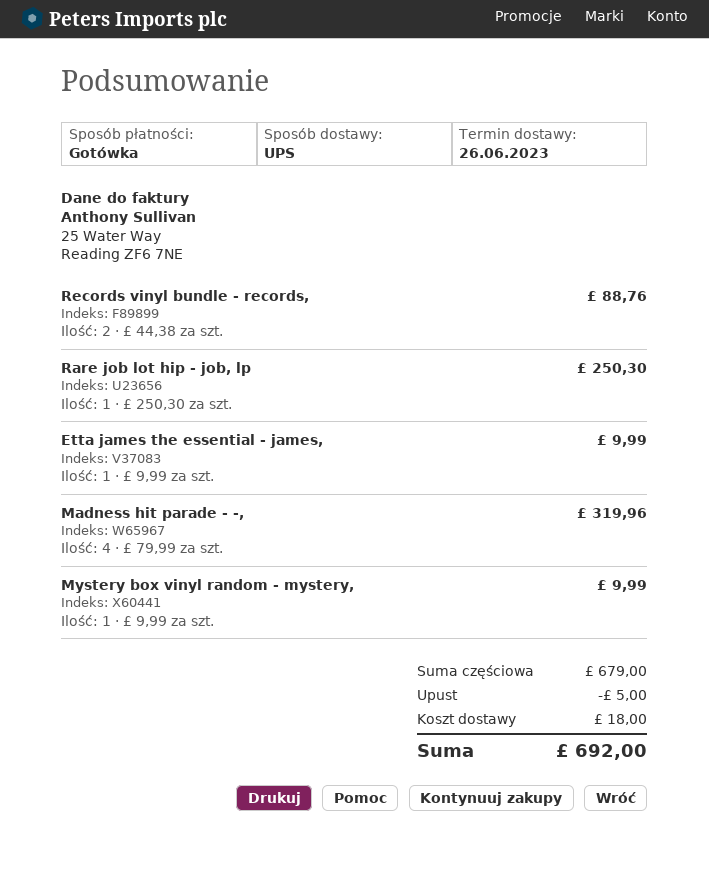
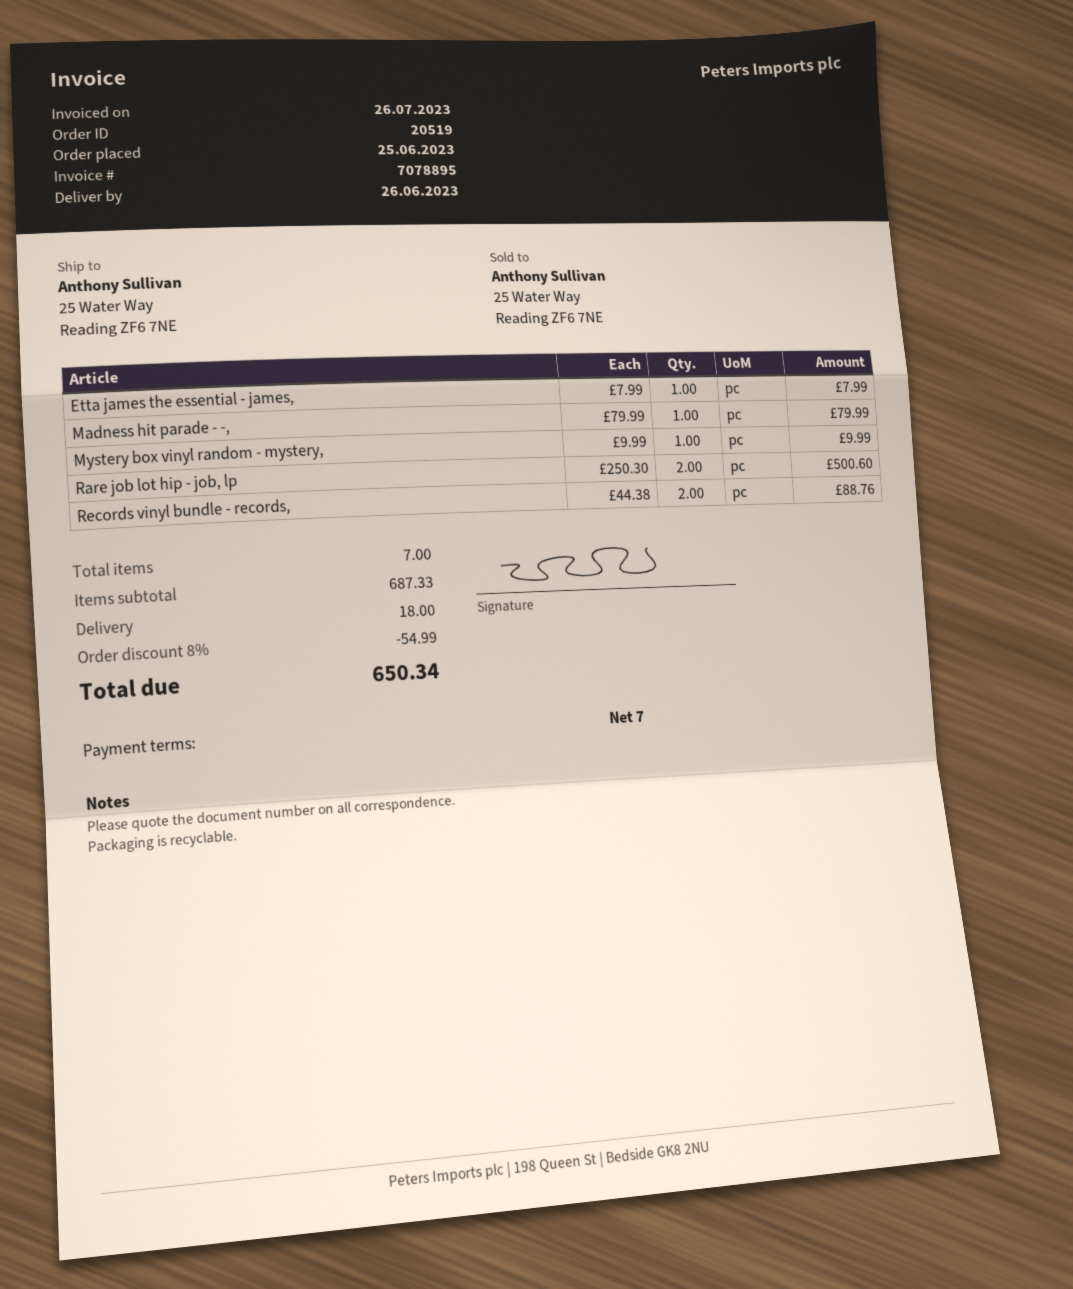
Rare job lot hip - job, lp: 1 x 250.30 = 250.30 -> 2 x 250.30 = 500.60
Etta james the essential - james,: 1 x 9.99 = 9.99 -> 1 x 7.99 = 7.99
Madness hit parade - -,: 4 x 79.99 = 319.96 -> 1 x 79.99 = 79.99
subtotal: 679.00 -> 687.33
discount: 5.00 -> 54.99
total: 692.00 -> 650.34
◆ ◆ ◆ ◆ ◆ ◆ ◆
== WHAT THE TASK ASKS ==
Print every entry above again without changing a word, and omit the pictures.

== ANSWER TO THE EXERCISE ==
Rare job lot hip - job, lp: 1 x 250.30 = 250.30 -> 2 x 250.30 = 500.60
Etta james the essential - james,: 1 x 9.99 = 9.99 -> 1 x 7.99 = 7.99
Madness hit parade - -,: 4 x 79.99 = 319.96 -> 1 x 79.99 = 79.99
subtotal: 679.00 -> 687.33
discount: 5.00 -> 54.99
total: 692.00 -> 650.34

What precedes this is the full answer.